Expedia, Barton's brainchild, was "originally created within Microsoft Corp. when Mr. Barton worked there in the mid-1990s, and later became a unit of IAC/InterActiveCorp, New York, which recently completed a spin-off of Expedia to shareholders," explains the WSJ.
IAC's CEO is Barry Diller, and it owns Realestate.com and LendingTree, companies with a few notions of their own of how to take over the real estate industry. Yet, Diller is conspicuously silent in the hoop-la surrounding Zillow.
Unlike the blind-sided travel industry, the real estate industry has been sufficiently scared by the prospect of even more competition on the Internet that it is preparing for Zillow, even though exactly what Zillow will be is still a closely-held secret. We don't know what Diller is planning, nor the rest of the real estate pantheon -- Cendant real estate brands, RE/MAX, and powerful brokerage associations like the National Association of Realtors and The Real Estate Alliance, not to mention the large brokers such as NRT or Homeservices, but we do know that many are working behind the scenes to spruce up their websites, strengthen their alliances, merge, spin-off their units (Cendant real estate) and much more.
Zillow offers a number of "thought-provoking concepts that simply do not exist in the current real estate marketplace," writes industry consultant and futurist Jeremy Conaway in an article for the Houston Association of Realtors .
He writes a list of competencies Zillow plans to have:
- Zillow.com is seeking an experienced leader to build a world class customer service organization.
- The organization will comprise both internal and outsourced teams and will have a passion for making data-driven decisions to continually improve our overall customer experience.
- The organization seeks to: Create a consistent customer experience across all touch points that becomes a key differentiator for Zillow.com.
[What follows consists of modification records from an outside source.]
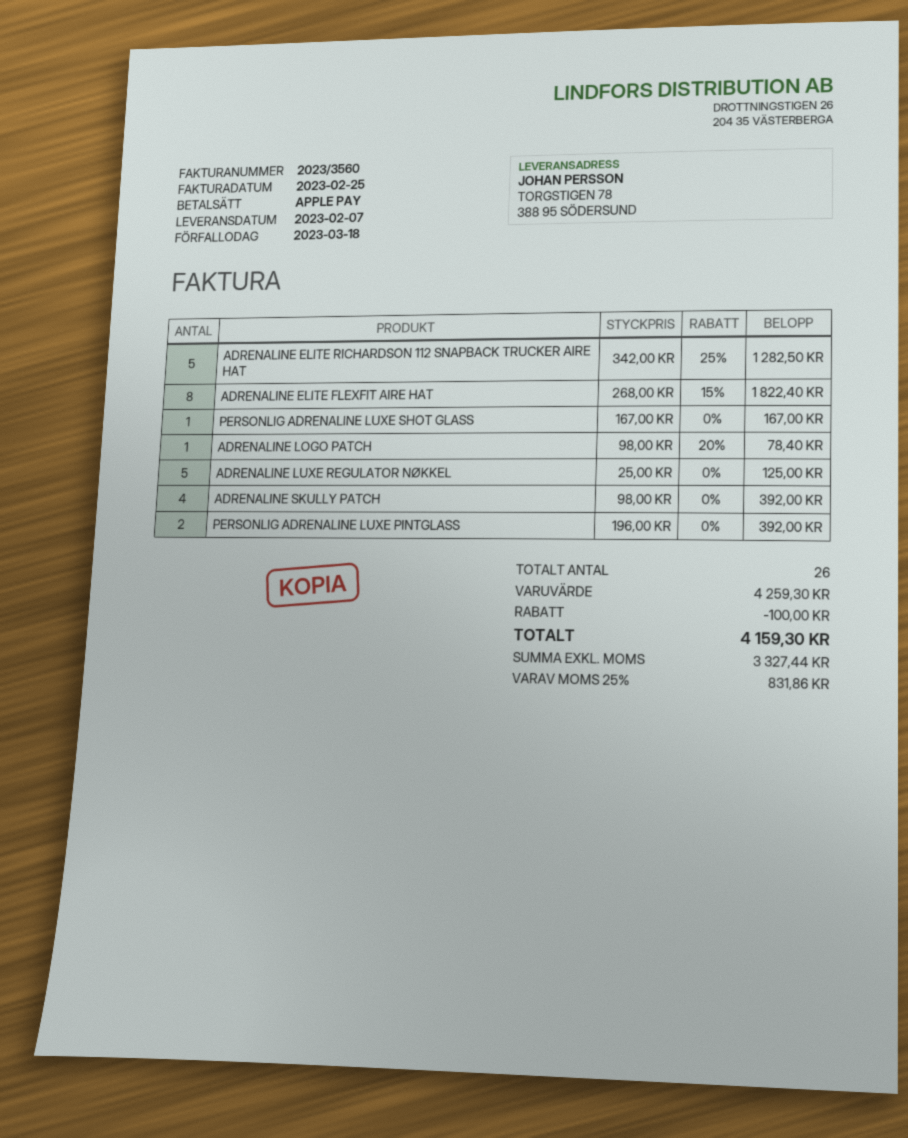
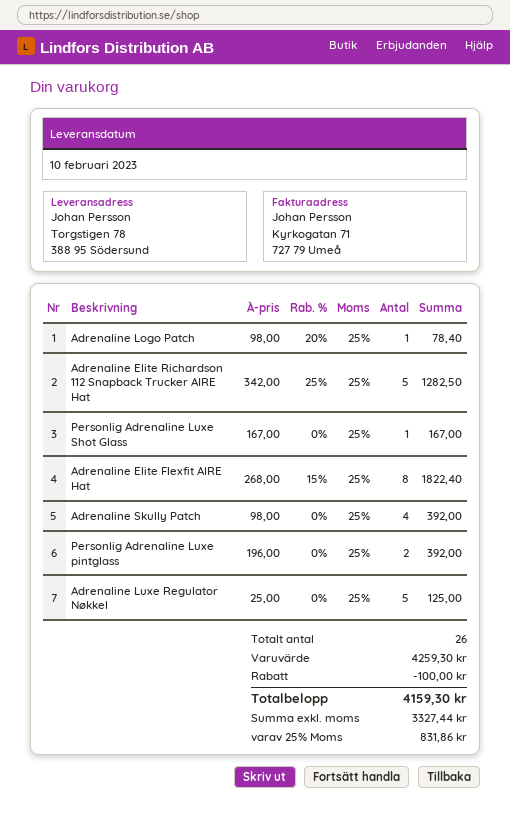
delivery date: 2023-02-07 -> 2023-02-10

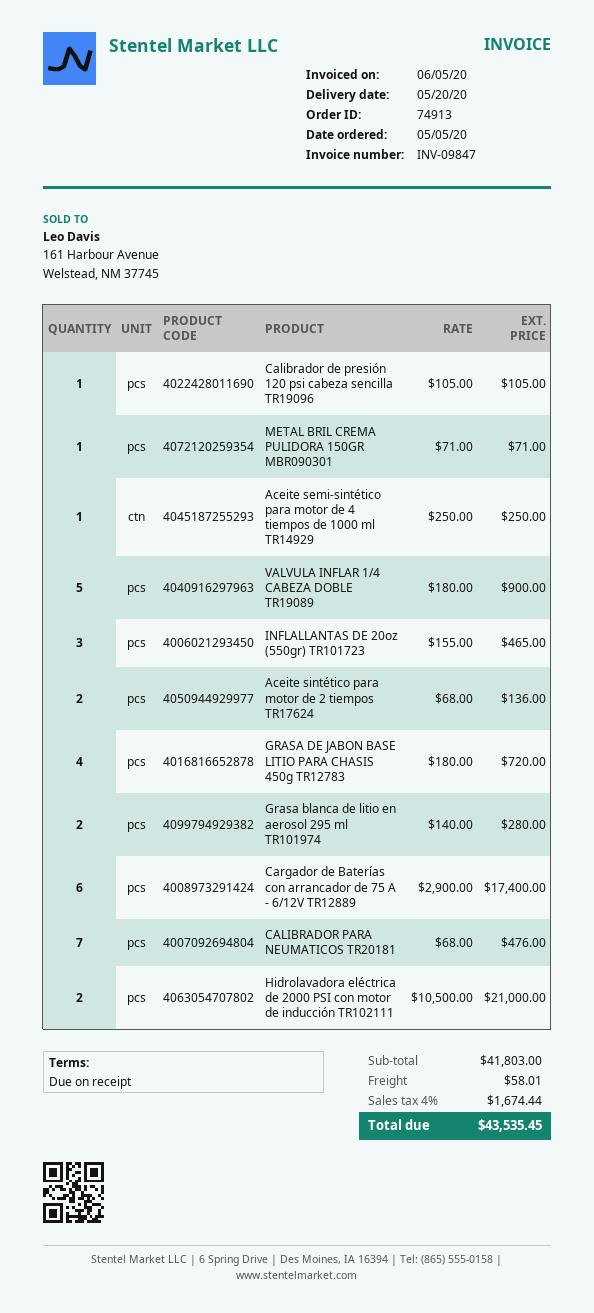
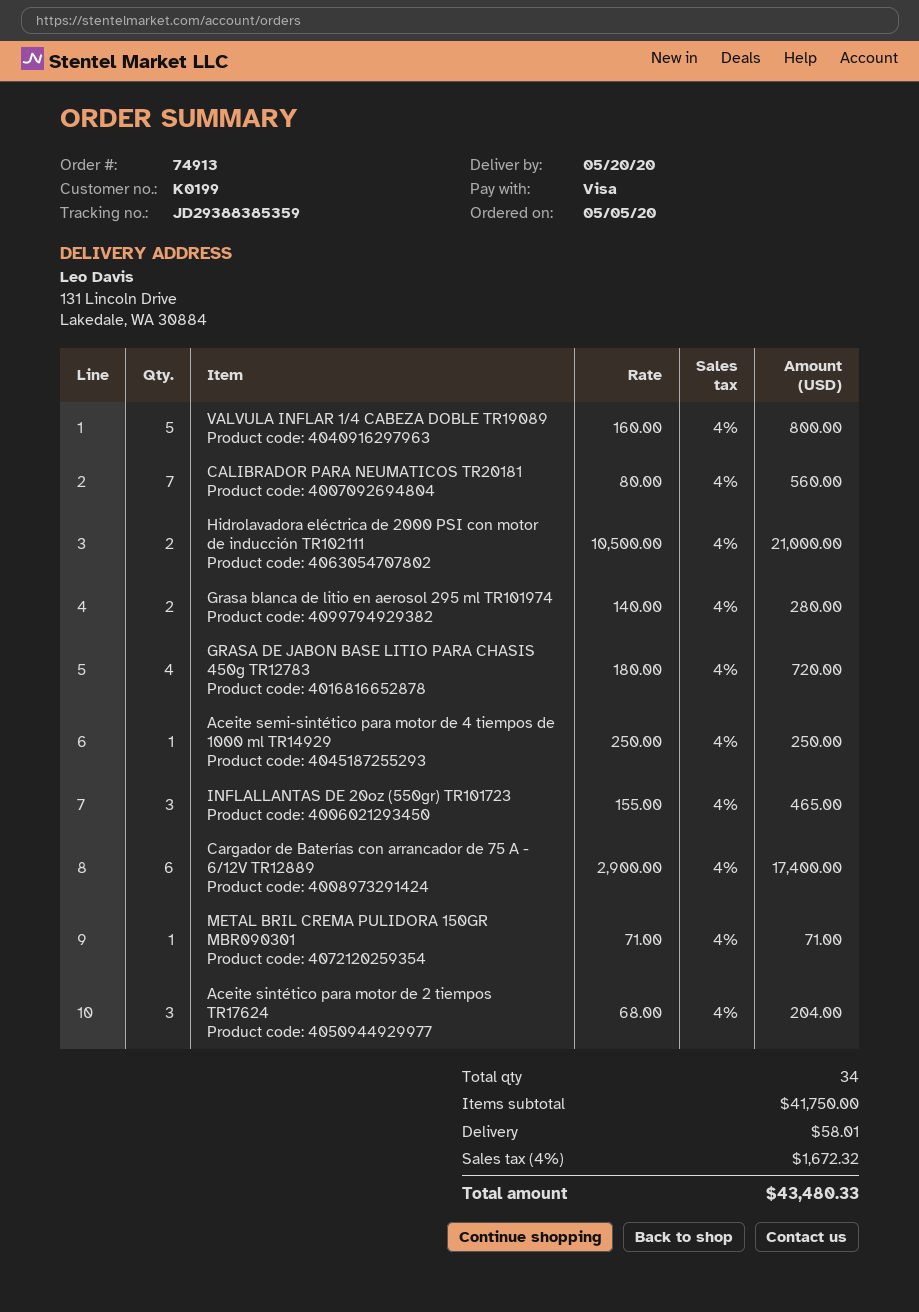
Calibrador de presión 120 psi cabeza sencilla TR19096: 1 x 105.00 = 105.00 -> none
VALVULA INFLAR 1/4 CABEZA DOBLE TR19089: 5 x 180.00 = 900.00 -> 5 x 160.00 = 800.00
Aceite sintético para motor de 2 tiempos TR17624: 2 x 68.00 = 136.00 -> 3 x 68.00 = 204.00
CALIBRADOR PARA NEUMATICOS TR20181: 7 x 68.00 = 476.00 -> 7 x 80.00 = 560.00
subtotal: 41803.00 -> 41750.00
tax: 4% = 1674.44 -> 4% = 1672.32
total: 43535.45 -> 43480.33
As such, you will be a key voice of the customer for our company.
- The Company will: Hire, develop, manage and retain a large and growing organization consisting of operations (web, e-mail and phone support), QA, and Training.
- The Company will: Develop, own and implement a data-driven customer service framework that relentlessly drives out costs while, at the same time, increases Zillow.com's customer value proposition.
- The Company will: Evaluate and implement strategic outsourcing and off-shoring initiatives for selected components of customer service while simultaneously increasing the effectiveness of the domestic inbound and support call center.
- The Company will: Develop overall customer service model that will enable Zillow.com to rapidly scale as a profit rather than a cost center.
- The Company will: Drive the implementation of new technologies (Interactive Voice Response systems, web-based customer solutions, etc.) for a global market.
- The Company will: Define excellent training processes in the customer support operations in a rapidly expanding product base.
- The Company will: Implement strategic initiatives in customer service delivery that can complement the pace of company's new product offerings.
Conaway advises, "The moral of this story: If your brokerage is not working on these same competencies, objectives and skill sets, you are not keeping pace with today's real estate industry."
But the warning could go both ways. Like San Francisco didn't want Segways wheeling over its pedestrians, perhaps the real estate industry will say, "Don't tread on me," to Zillow.com.